◆ DIRECTIONS FOR THIS TASK
Give the number of lines in these entries that contain the string "Adduct", with no further comment.

=== Begin Enclosure ===

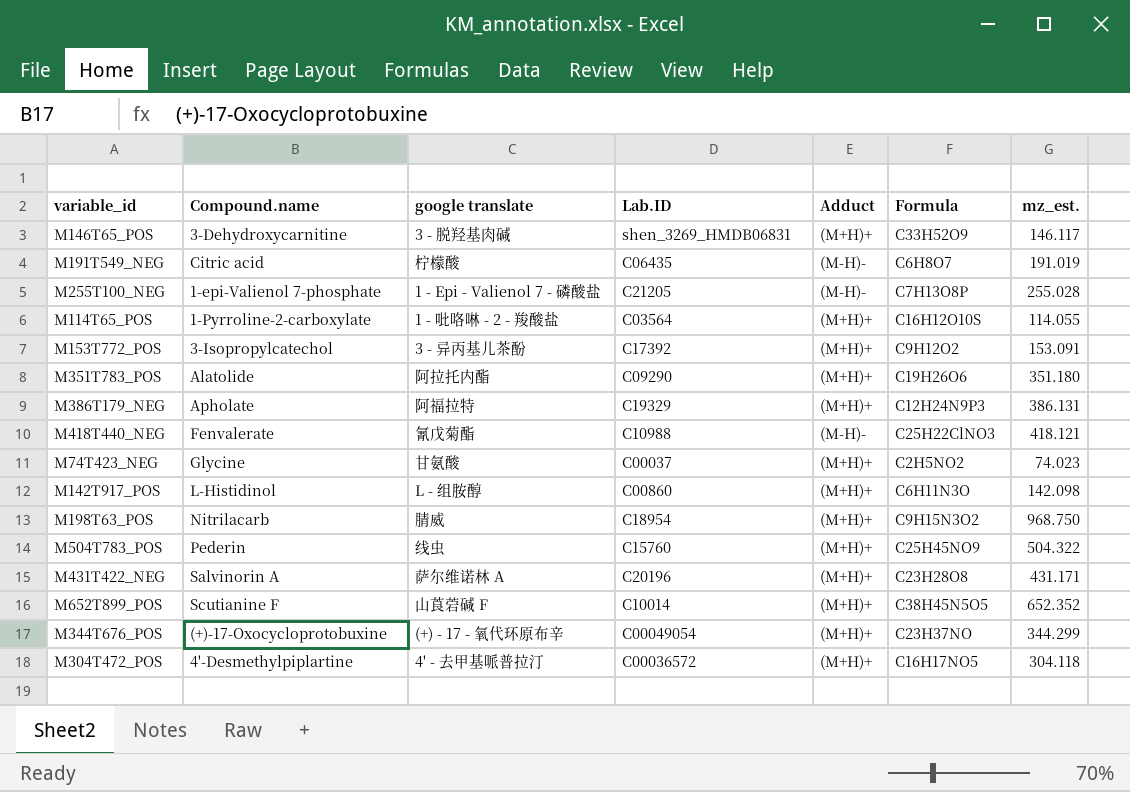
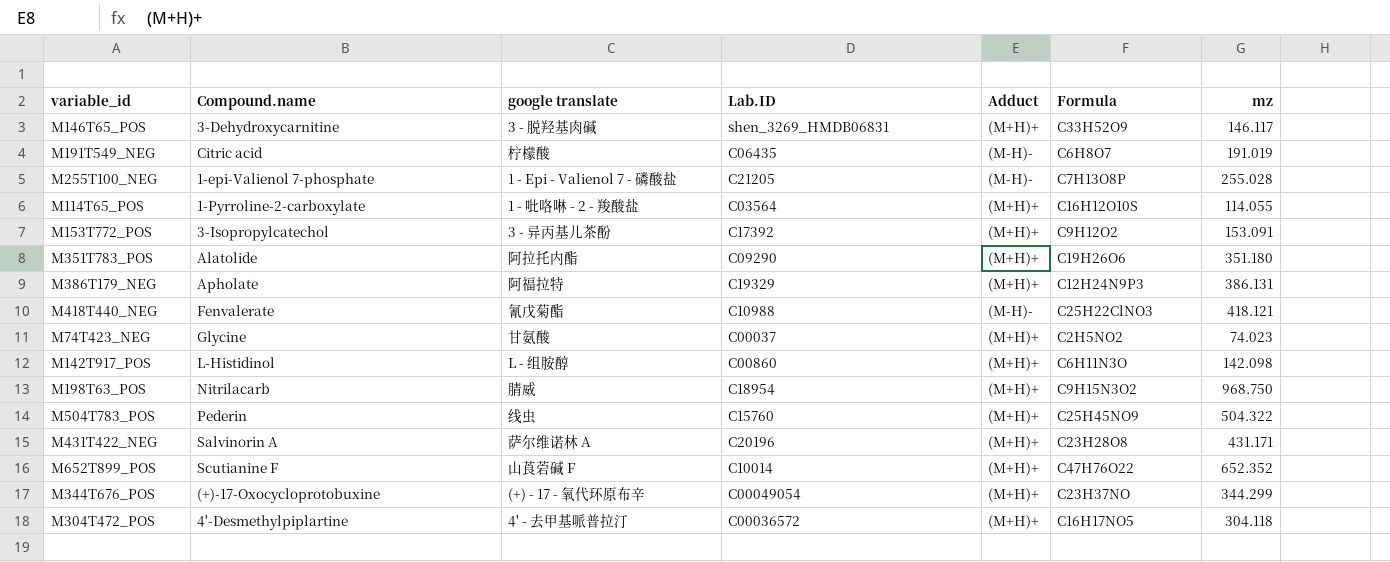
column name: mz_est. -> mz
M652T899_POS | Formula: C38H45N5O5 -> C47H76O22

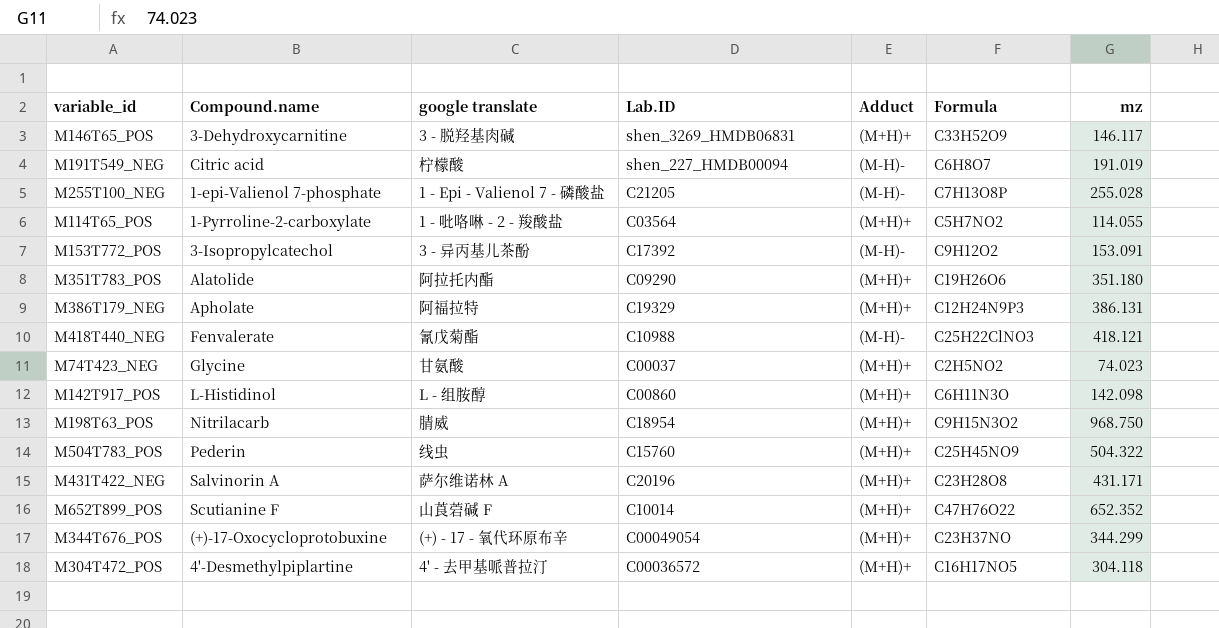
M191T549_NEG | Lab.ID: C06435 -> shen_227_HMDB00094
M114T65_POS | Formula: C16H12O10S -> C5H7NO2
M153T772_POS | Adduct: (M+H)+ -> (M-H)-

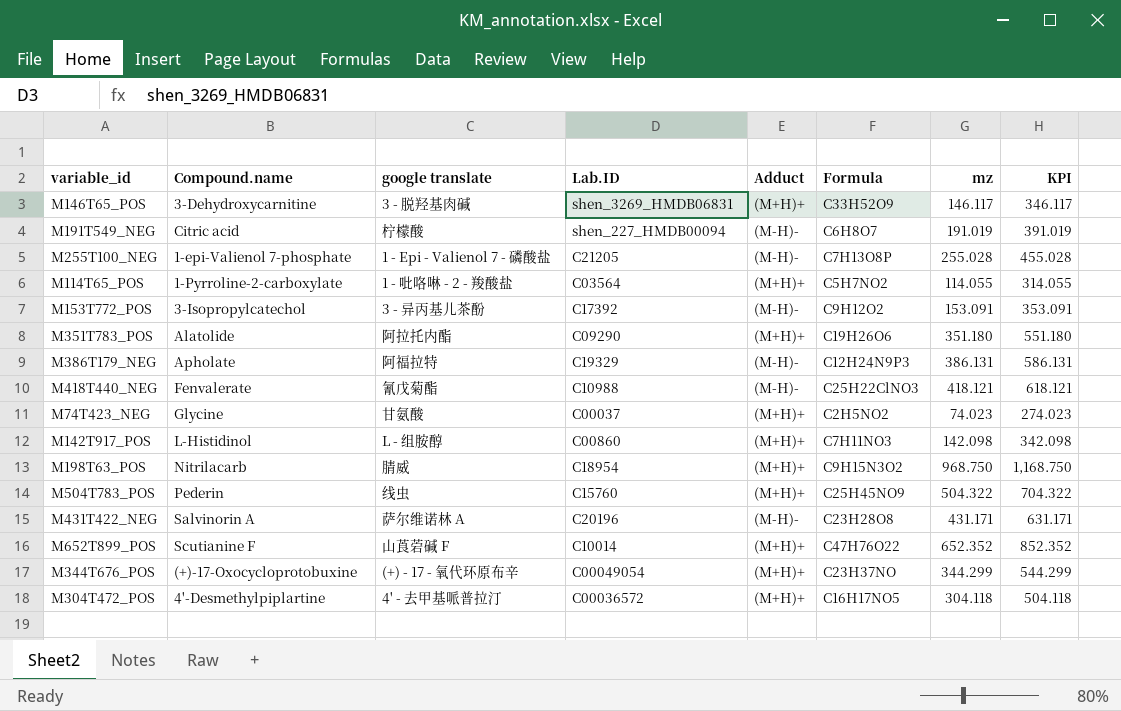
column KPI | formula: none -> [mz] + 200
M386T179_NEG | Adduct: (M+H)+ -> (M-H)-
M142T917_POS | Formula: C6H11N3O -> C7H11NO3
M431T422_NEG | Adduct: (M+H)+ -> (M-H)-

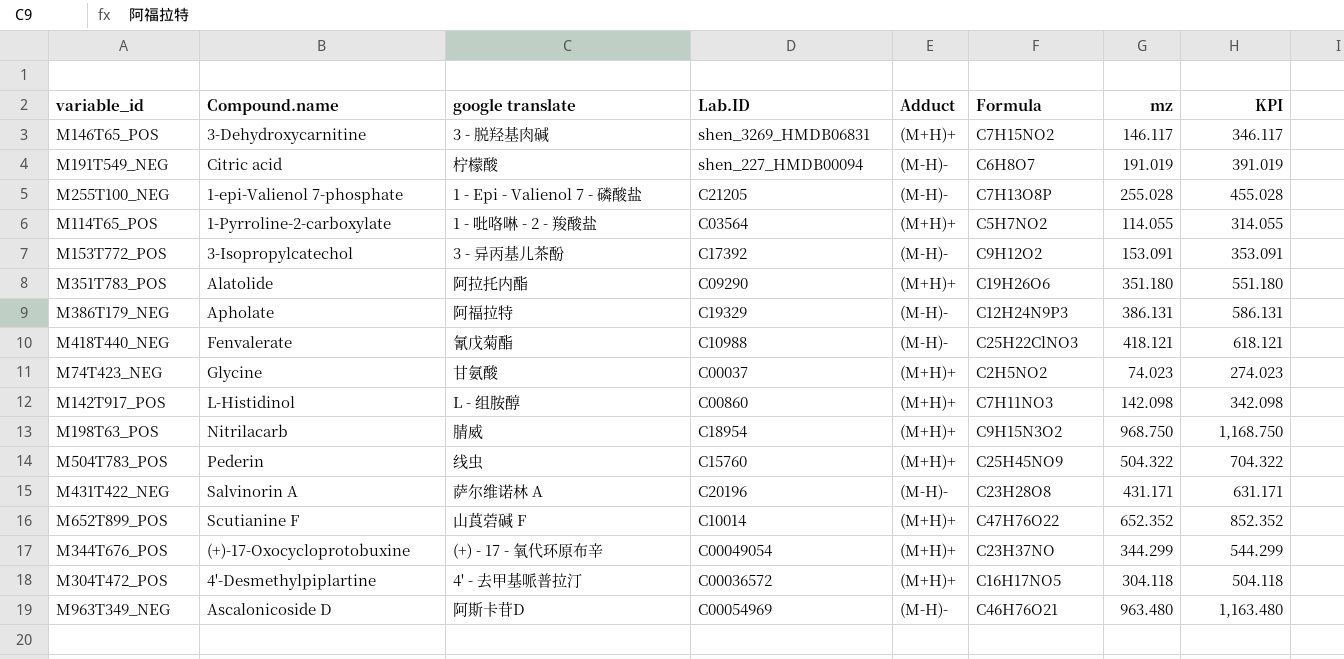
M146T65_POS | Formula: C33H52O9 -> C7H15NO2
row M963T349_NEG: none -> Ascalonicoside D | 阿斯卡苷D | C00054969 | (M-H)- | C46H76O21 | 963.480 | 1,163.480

=== End Enclosure ===

◆ OUTPUT
3